Mean responses to item 9, where 1 equals preference for human feedback and 2 equals preference for AI feedback

Line graphs that included items 1–8 (Fig. 2), and each pair of items (Figs. 3, 4, 5, 6) show two trends. First, preference for human tutor feedback is generally slightly higher. Second, means were highest in weeks one, three, and six, with slight dips in weeks two, four, and five. Important to note, however, is that the means for items Q1-8 in all weeks, except for Q6&8 in week two, were above 4, suggesting that students generally perceived both forms of feedback as being of value.

Fig. 2
figure 2

Means of items 1–8

Fig. 3
figure 3

Means of items 1 and 2 relating to satisfaction with feedback

Fig. 4
figure 4

Means of items 3 and 4 relating to clarity

Fig. 5
figure 5

Means of items 5 and 6 relating to helpfulness

Fig. 6
figure 6

Means of items 7 and 8 relating to preference

An analysis of the qualitative data did not yield any insights into why the means of items 1–8 dipped in weeks two, four, and five. It may be that the writing topics proved more difficult in these weeks, or that students did not get as much out of the human or AI-generated feedback because of other pressures in their academic and/or personal lives, such as having unit tests during these weeks.

There were several recurring themes in the qualitative data as to why some students preferred receiving feedback from a human tutor. Perhaps the most prominent was the affordances of sitting down face to face and interacting with a human. For some this was viewed as beneficial because they found personal interaction to be “more engaging” and “a fun way to learn” when compared to just reading through AI-generated feedback. Some cited the ability to ask follow-up questions and get immediate feedback as being instrumental. Others noted that interacting with a human tutor allowed them to develop their writing and speaking skills at the same time. One student observed that “AI comment is super helpful, but personal characteristic [sic] could be missing after AI revision”, suggesting that reliance on AI might unintentionally result in the erasure of the personal voice of the writer.

As for those students that preferred receiving AI-generated feedback, clarity, understandability, consistency, and specificity of feedback, especially in regards to academic writing style and vocabulary, were common themes found in the data. Several students commented on how the AI-generated detailed feedback on errors in academic writing. For example, one student wrote “the AI program provides me with concrete feedback and easy-to-understand documentation of where the errors were.” Another noted “The AI feedback was so accurate and it also suggested academic words that I could use in place of the words that I used which was not very academic.” Several students commented how AI does not have constraints of time or availability, and students can review the feedback whenever they want: “AI gives me correct and accurate feedback on every sentence, no matter the time. However, [ENL] tutors have limited time and can only get limited feedback.”

Several students highlighted the advantages of both forms of feedback. For example, one student wrote “I prefer to have both. The reason why I like my [ENL] tutor, is because I think interaction helps my brain to learn and focus, so I could improve and progress. On the other hand, the AI also was very helpful, it pointed out the problems precisely and clear to understand. I would say they are a good combination for students.” Another student wrote “If there was a question whether to receive feedback from both [ENL] tutors and AI program I would say yes because I would be able to learn more from both”.

Discussion and conclusion

Study 1 compared human tutor and AI-generated feedback to see if one would influence linguistic gains more than the other. The results indicate that AI-generated feedback did not result in superior linguistic progress among ENL students compared to those who received feedback from a human tutor. The between-subject variable of group did not have a significant effect on writing scores, suggesting that one method of feedback was not better than another in terms of scores.

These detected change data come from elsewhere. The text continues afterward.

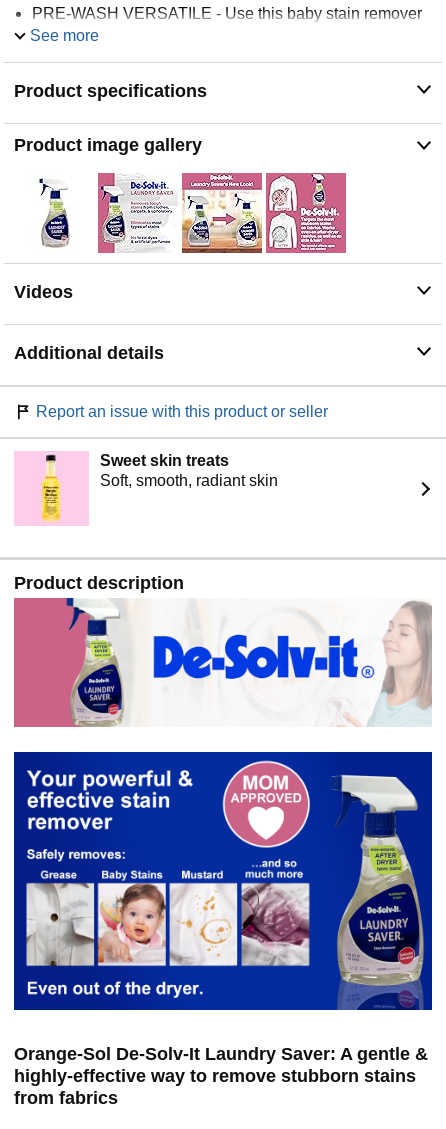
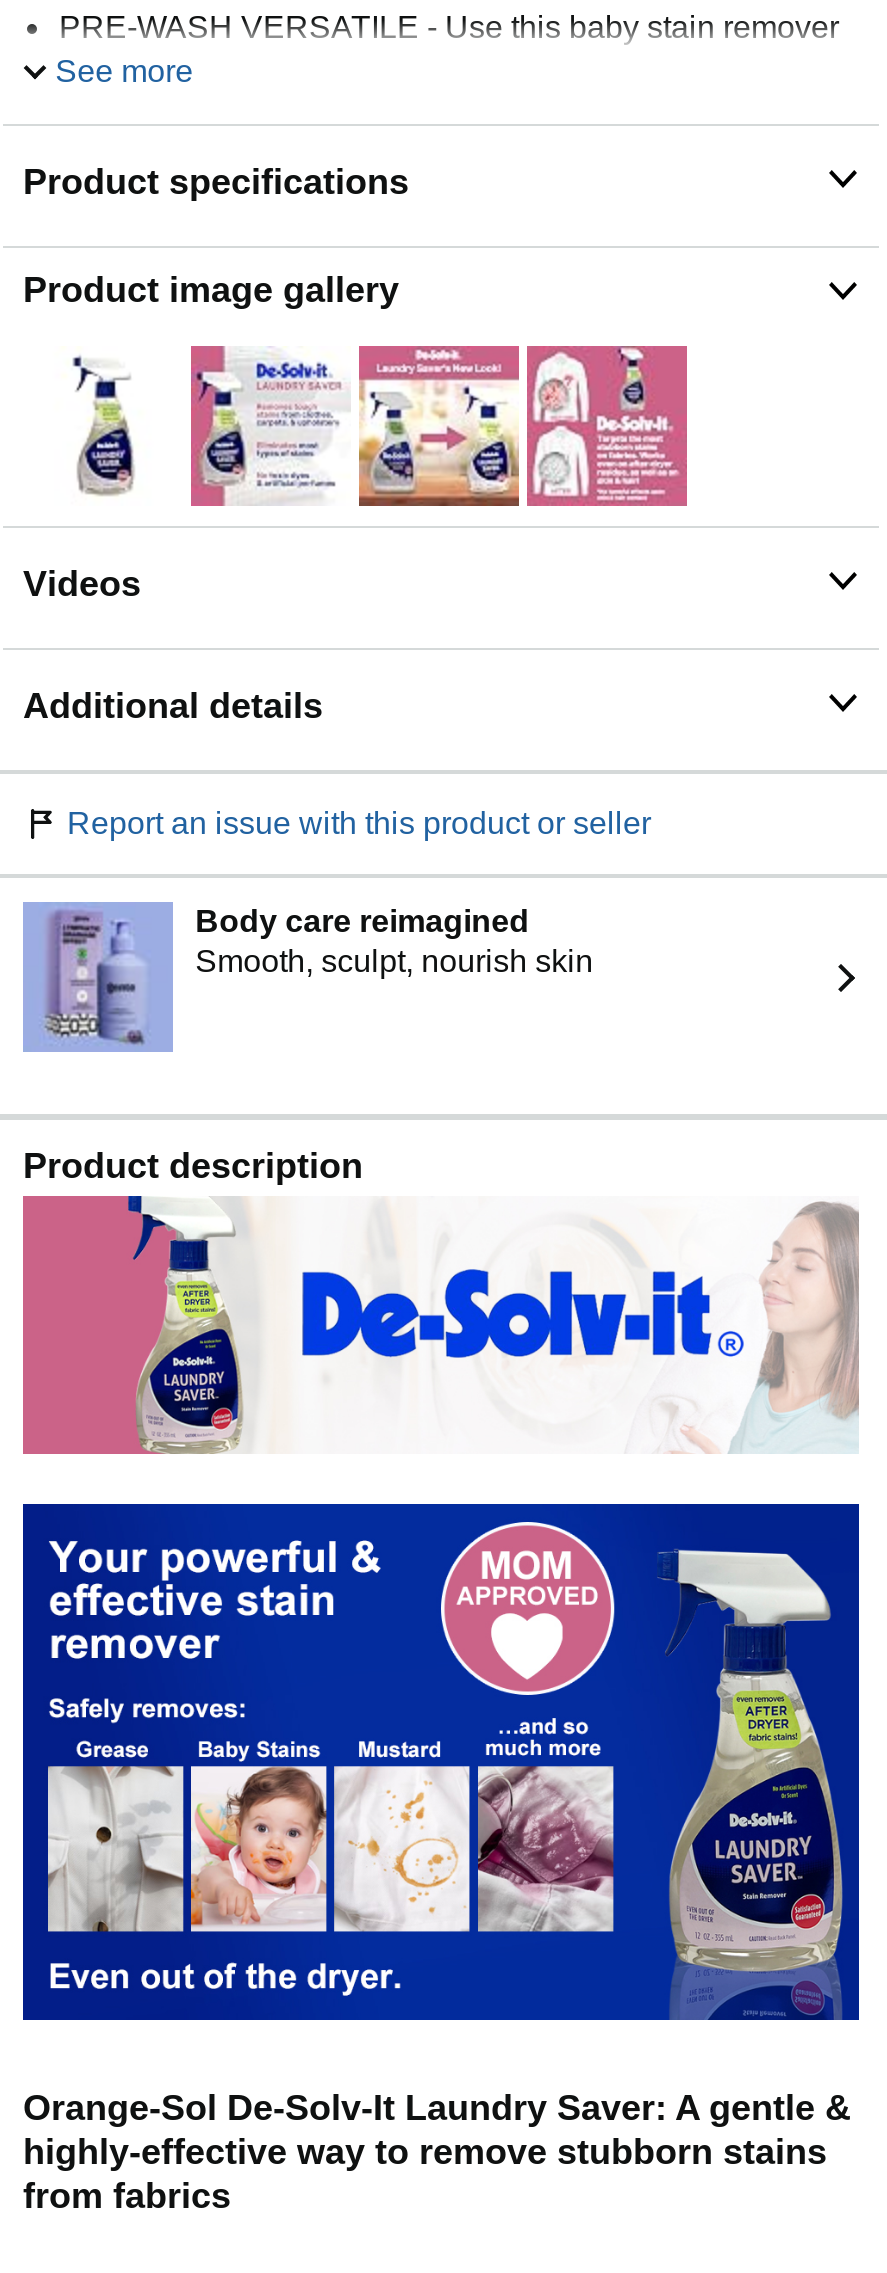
- [image]
- Sweet skin treats
- Soft, smooth, radiant skin
+ [image]
+ Body care reimagined
+ Smooth, sculpt, nourish skin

While the study found that AI-generated feedback did not lead to superior linguistic progress among ENL students compared to human tutor feedback, it is important to consider the potential time-saving benefits offered by AI-generated feedback for educators. Utilizing AI for providing feedback can potentially significantly reduce the time teachers spend on reviewing and responding to each student's assignment, thereby freeing up valuable time for other tasks. Furthermore, the time efficiency of AI-generated feedback can be particularly advantageous in large classes where providing individualized feedback by the instructor is logistically challenging and time-consuming.

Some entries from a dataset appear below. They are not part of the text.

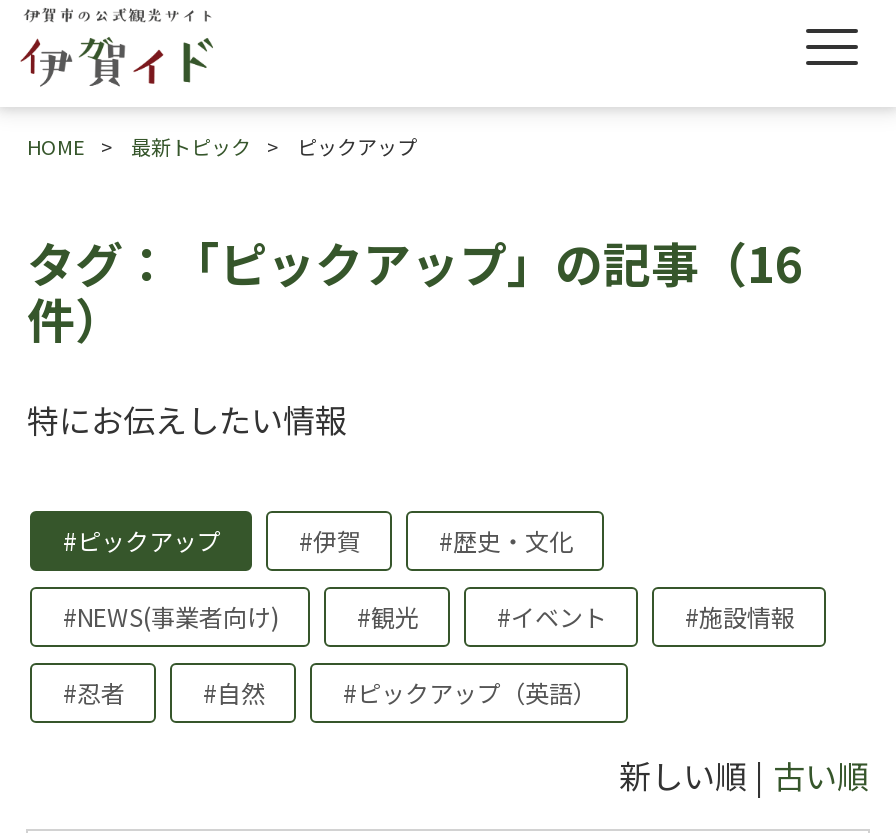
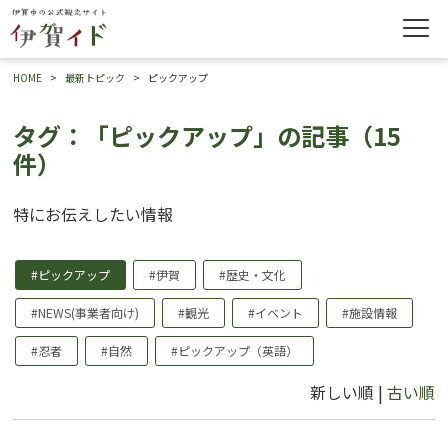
- タグ：「ピックアップ」の記事（16
+ タグ：「ピックアップ」の記事（15
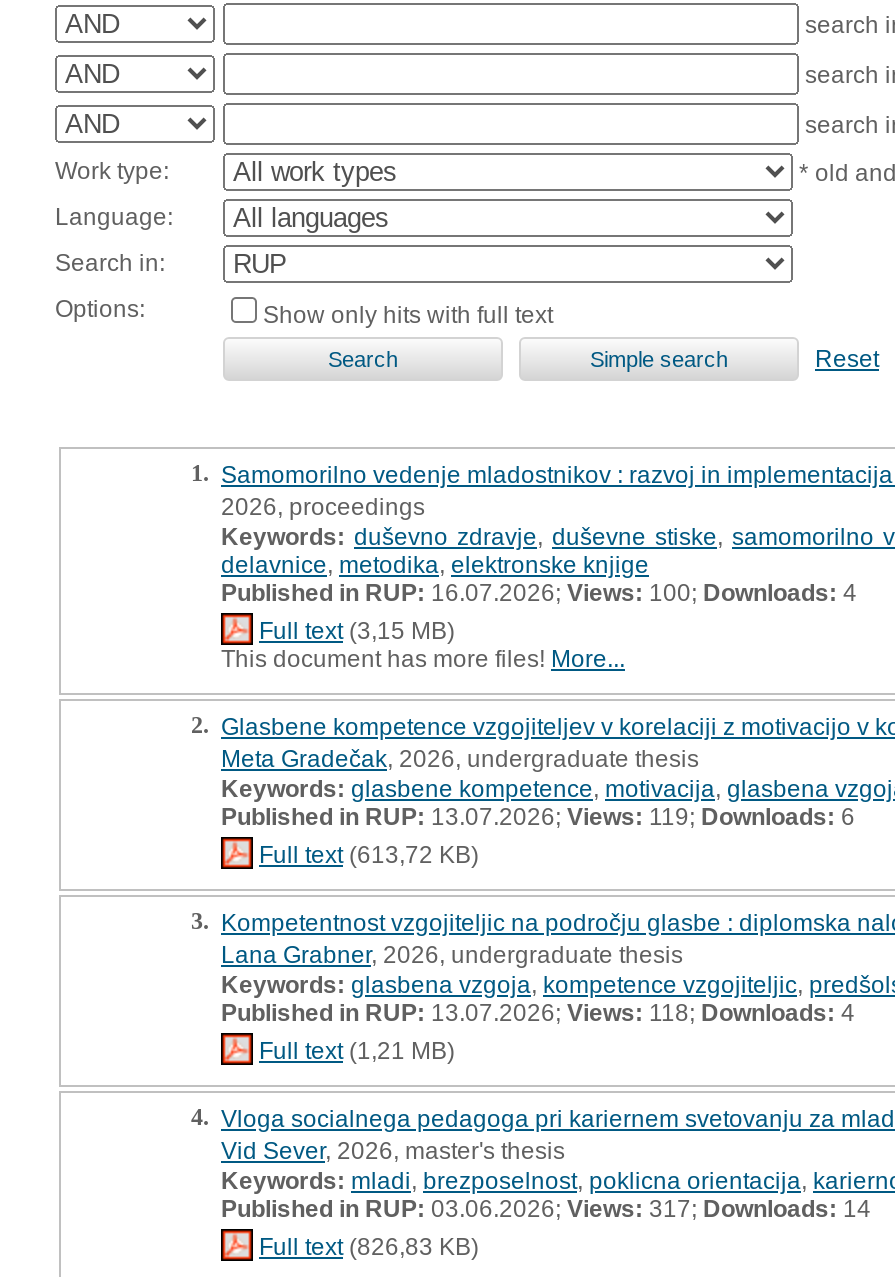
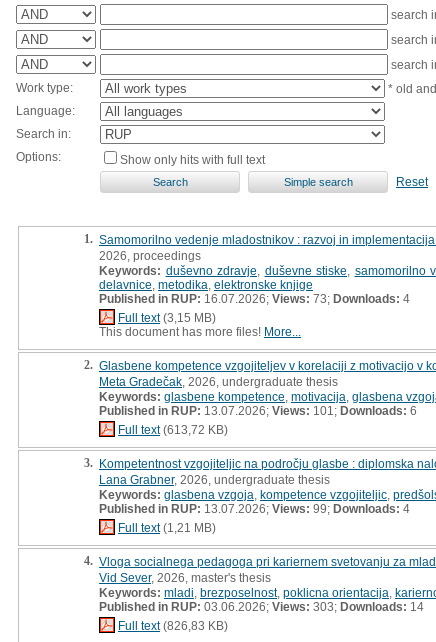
- Published in RUP:16.07.2026;Views:100; Downloads: 4
+ Published in RUP:16.07.2026;Views:73; Downloads: 4

- Published in RUP:13.07.2026;Views:119;Downloads:6
+ Published in RUP:13.07.2026;Views:101;Downloads:6

- Published in RUP:13.07.2026;Views:118;Downloads:4
+ Published in RUP:13.07.2026;Views:99;Downloads:4

- Published in RUP:03.06.2026;Views:317;Downloads:14
+ Published in RUP:03.06.2026;Views:303;Downloads:14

Study 2 investigated which form of feedback ENL students preferred and why. We found about half the students preferred receiving feedback from a human tutor, and half preferred AI-generated feedback. Those that preferred sitting down and discussing their feedback with a tutor cited the face-to-face interaction as having affective benefits, such as increasing engagement, as well as benefits for developing their speaking abilities. Those that preferred AI-generated feedback primarily cited the clarity and specificity of the feedback as being useful for improving their writing. This echoes the findings of Dai et al. (2023), namely that AI-generated feedback was found to be more readable and detailed than feedback from an instructor.

We offer several suggestions as to how the inclusion of AI-generated feedback might be better incorporated into practice. In this study, as students were emailed the feedback generated by the AI, the students had no opportunity to ask follow-up questions to the AI. This is because we wanted to limit students' access to the AI and prevent potential misuses where students asked the AI to write their assignments for them. However, providing opportunities for students to ask follow-up questions to the AI may lead to a greater preference in AI-generated feedback.

In light of the major findings highlighted above, we believe a mixed approach to providing feedback may be most beneficial for both language educators and students. By utilizing GenAI, language educators may be able to produce more detailed feedback in a shorter amount of time for each individual learner. Providing opportunities for students to discuss AI-generated feedback with a human tutor and ask follow up questions affords students with the benefits of each modality, namely the clarity and specificity of the AI-generated feedback, and the benefits of interacting with another human, such as engagement and the ability to practice speaking.

With AI industry leaders predicting artificial capable intelligence, able to perform day to day tasks, being available in two years (Suleyman, 2023), and super artificial intelligence arriving potentially this decade (Leike & Sutskever, 2023), it is of growing importance that practitioners in the field of language education become more familiar with this rapidly changing technology, its potential uses, and how it may drastically influence and personalize language education in the future.

Currently GPT-4 is not optimized for AWE purposes and therefore features like text annotation, common in existing AWE programs, are cumbersome to reproduce. However, some established AWE programs have begun to integrate GPT technology (e.g., GrammarlyGO). It is likely only a matter of time before large language models exist that have been fine tuned and optimized for language learning and teaching purposes, including assessing writing. Furthermore, as the public gets increased access to these models (e.g., through application program interfaces, or APIs), GenAI will likely be woven into the learning management systems commonly used in educational institutions, thereby becoming a more integral part of the practices of educators and students.

A potentially fruitful avenue of research would be to examine how the proficiency levels of students affect their ability to understand and learn from AI-generated feedback. Furthermore, investigating GenAI’s ability to reliably assess and score writing would be insightful. Lastly, in a similar vein to this study, further research could focus on investigating the efficacy of AI-generated feedback on native English-speaking students.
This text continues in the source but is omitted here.